We next used ModEM with the experimental FS method to compare the FS method forward calculation with (A) and without (B) a thin layer of 0.01 m above and below the seafloor, with the forward calculation with a direct grid representation of the seafloor topography(C). The original topography was a two-dimensional topography with a smooth change in water depth from 2750 to 3250m, which is the same as the one used by Baba and Seama (2002). As a result of the comparison of (A) and (C), at a period of 1000 seconds, the apparent resistivity of (A) was 20-40% smaller and the phase of (A) was 30-40° smaller than that from (C). On the other hand, in the case of (B) the MT response values were generally consistent with the results of (C).

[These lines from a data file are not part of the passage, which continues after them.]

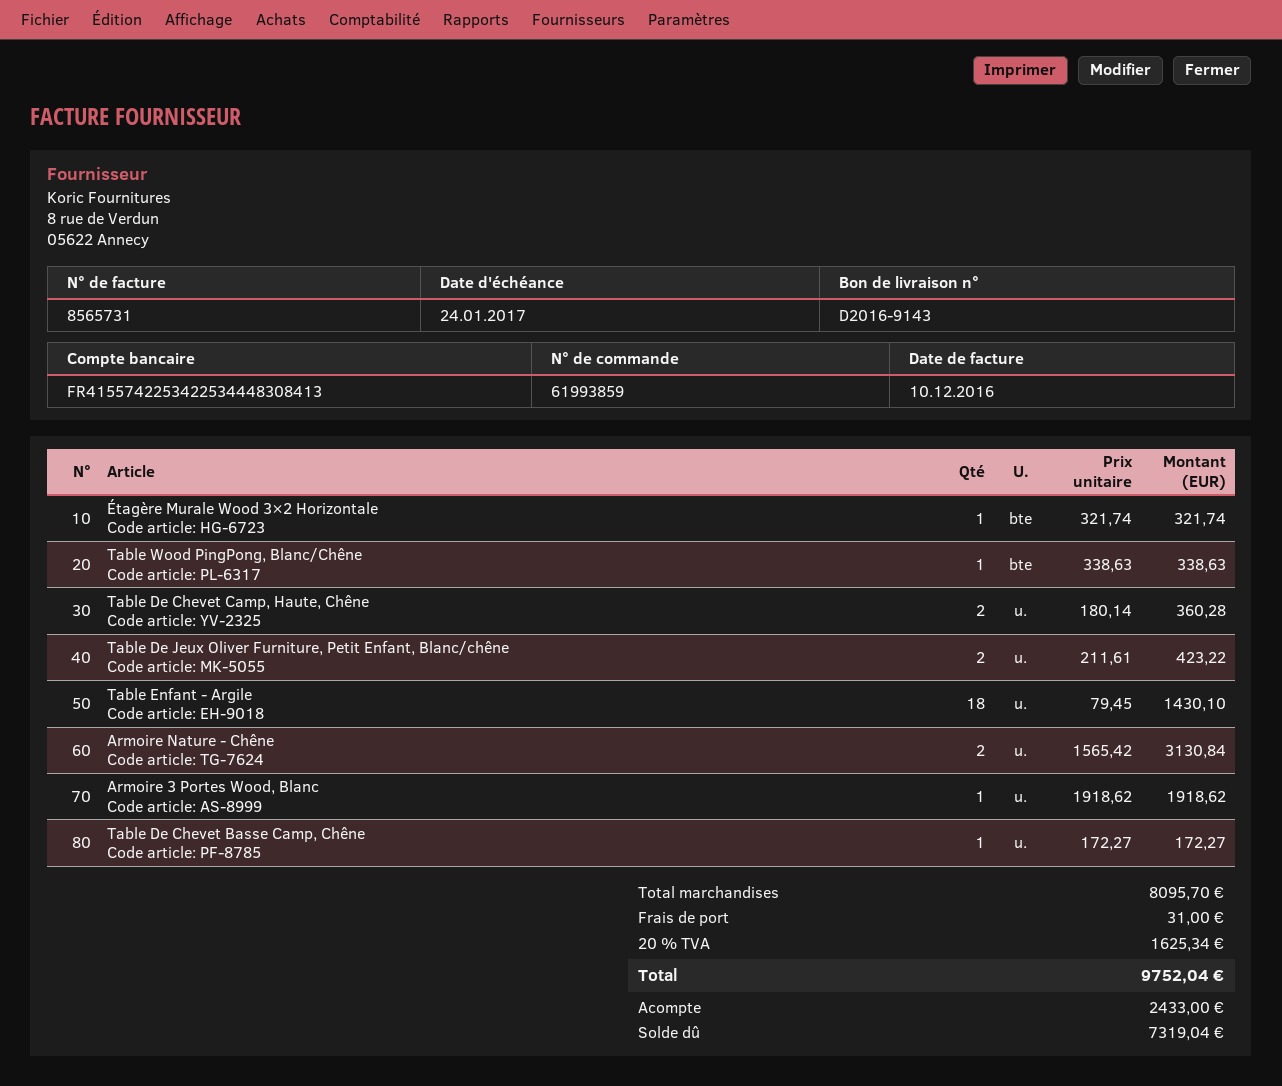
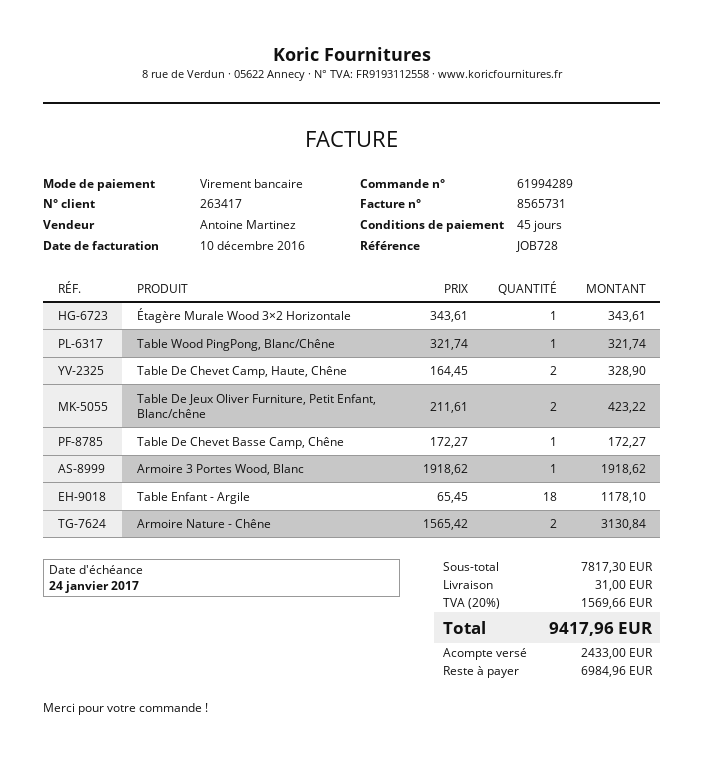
order number: 61993859 -> 61994289
Étagère Murale Wood 3×2 Horizontale: 1 x 321.74 = 321.74 -> 1 x 343.61 = 343.61
Table Wood PingPong, Blanc/Chêne: 1 x 338.63 = 338.63 -> 1 x 321.74 = 321.74
Table De Chevet Camp, Haute, Chêne: 2 x 180.14 = 360.28 -> 2 x 164.45 = 328.90
Table Enfant - Argile: 18 x 79.45 = 1430.10 -> 18 x 65.45 = 1178.10
subtotal: 8095.70 -> 7817.30
tax: 20% = 1625.34 -> 20% = 1569.66
total: 9752.04 -> 9417.96
balance: 7319.04 -> 6984.96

The error in MT response is about 10% in the undulating part of the topography.
Furthermore, we found that it is necessary to prepare a wide computational domain outside the two-dimensional undulating target region when creating a numerical grid for the ModEM forward calculation using the FS method. When the numerical grid is created using only the undulating region, the values at the edge of the numerical grid, mainly for the TM mode of the MT response, show anomalous values. The difference between the anomalous values and normal values that are calculated with the direct numerical grid representation of the topography is about 40-80% for a period of 1000 seconds. In order to avoid these anomalous values in this topography with a period of 1000 seconds, it was necessary to expand the computational domain horizontally by more than 300 km. This is probably due to the fact that the boundary conditions of the ModEM numerical grid are not suitable for the FS method because the boundary conditions in ModEM do not consider the anisotropic conductivity.